Mary looked at him questioningly, but approached the stagecoach.

The girl immediately lifted the knife again, a guttural sound of fear rising in her throat.

"Oh my," Mary said, glancing at Buck, then Chris. She quickly gathered herself and gave the girl a reassuring look. "You're safe here," Mary said, her voice calm.

The stranger finally paused, though she whimpered.

"Come on," Mary said, gently. She raised a hand slowly, reaching to offer it to the younger woman.

Trembling, but still clutching her knife, the young woman started to move.

Chris became aware of the crowd again and turned. "Everyone get on now." He could try to make his words as mild as possible and everyone would obey. He just didn't have much mild in him. The dark history in his eyes and unflinching way he looked at the people had them hurrying away, casting backward glances over their shoulders.

The young woman's light brown hair hung in her face as she approached the door of the coach. Chris hovered as close as he dared without sending her scrambling for safety again, but unwilling to get far enough away to give her a chance to use the knife on Mary or anyone else in her state of delirious fear.

Unsteadily, the girl stepped down from the stage and Mary cautiously wrapped an arm around her.

"Let's get you cleaned up," Mary said. She glanced at Chris, pain in her eyes along with questions.

"Cleaned up?" the young woman echoed in a whisper. She looked up at Mary, then followed Mary's eyes down to her hands.

As if noticing the knife for the first time, she dropped it with a cry of alarm. She stared at her hands.

Mary held her more tightly and guided her the short distance to the Clarion office.

Chris stooped down to pick up the knife, glancing at the name carved into the wooden handle.

Vin T.

#

The blonde woman was gentle, her voice soothing. Lucy tried to focus on that. But the metallic smell of blood filled her nostrils and every time she looked down, she saw the blood covering her. But she didn't think it was her blood.

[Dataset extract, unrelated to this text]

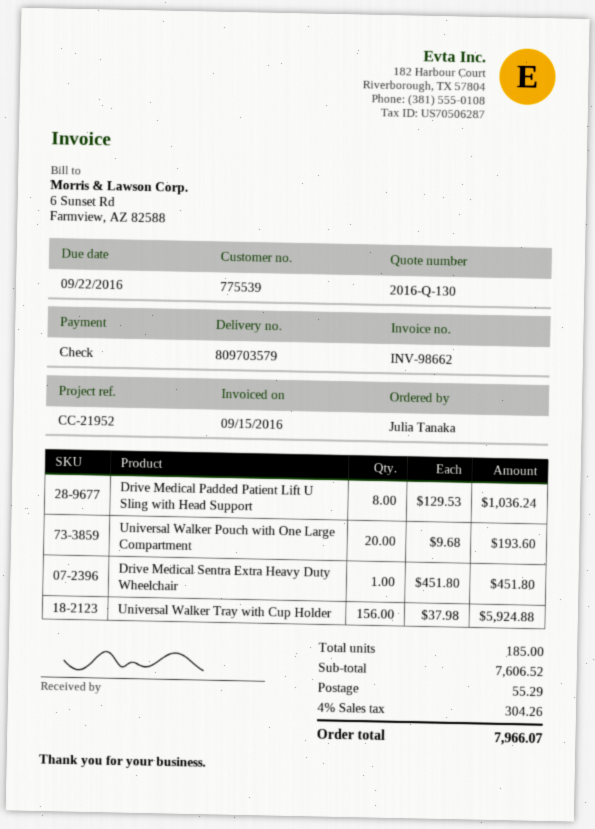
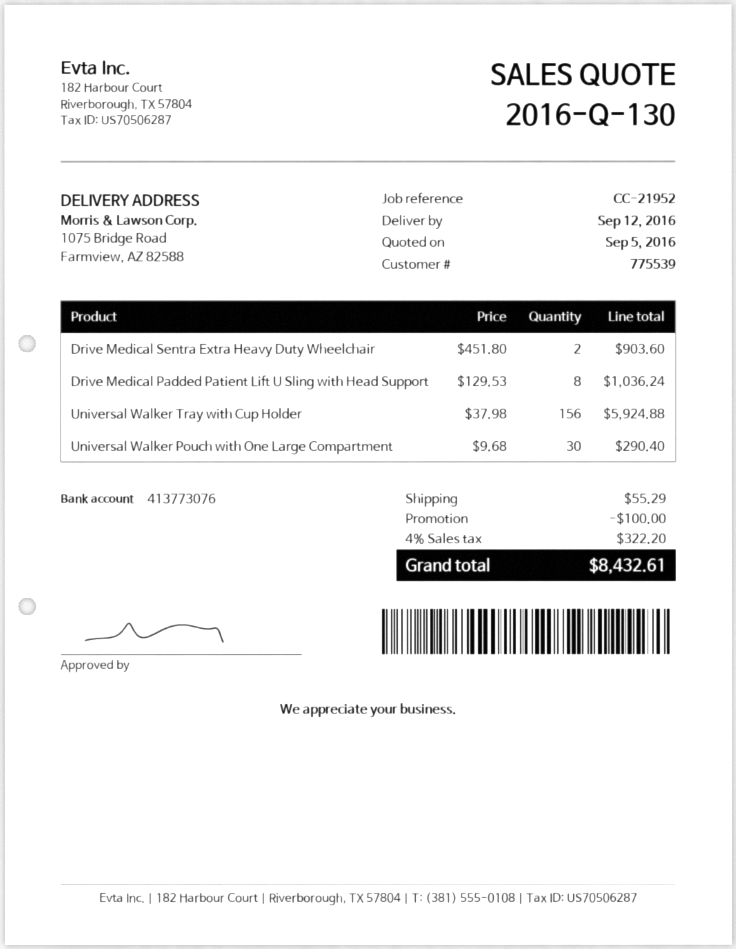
Universal Walker Pouch with One Large Compartment: 20 x 9.68 = 193.60 -> 30 x 9.68 = 290.40
Drive Medical Sentra Extra Heavy Duty Wheelchair: 1 x 451.80 = 451.80 -> 2 x 451.80 = 903.60
discount: none -> 100.00
tax: 4% = 304.26 -> 4% = 322.20
total: 7966.07 -> 8432.61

It was hard to tell when she was numb all over, her mind separated from her body.

When the woman walked her into a building and closed the door, the noise from the street and town outside finally dulled.

"Let's see about getting you washed up. I'm sure that will make you feel better."

Lucy didn't feel her feet moving, but they must have been because she climbed the stairs to a living area upstairs.

The woman settled her into a chair at a small kitchen table and set about dipping water from the reservoir on the woodstove into a basin.

Lucy stared down at her hands. There was so much blood. In short, sharp flashes she could see the men. The look in their eyes when they realized she was alone in the stage. The gunsmoke, acrid as it wafted lazily from their guns after they shot the driver. The rattle of her buttons as they tore free from her simple dress and bounced across the floor of the coach. And then the blood. So much blood flowing from the man's neck where she stabbed him with the knife she had kept in an ankle sheath hidden in her boot.

"Here you go." The woman's calm voice brought Lucy back and she looked around the room in confusion. The stagecoach was gone and there were no men there.

Concern gentling the woman's pretty features, she laid a towel and a few washcloths on the table next to the basin, a bar of scented soap on top of them. "I'll see about getting your things from the stagecoach so you can change."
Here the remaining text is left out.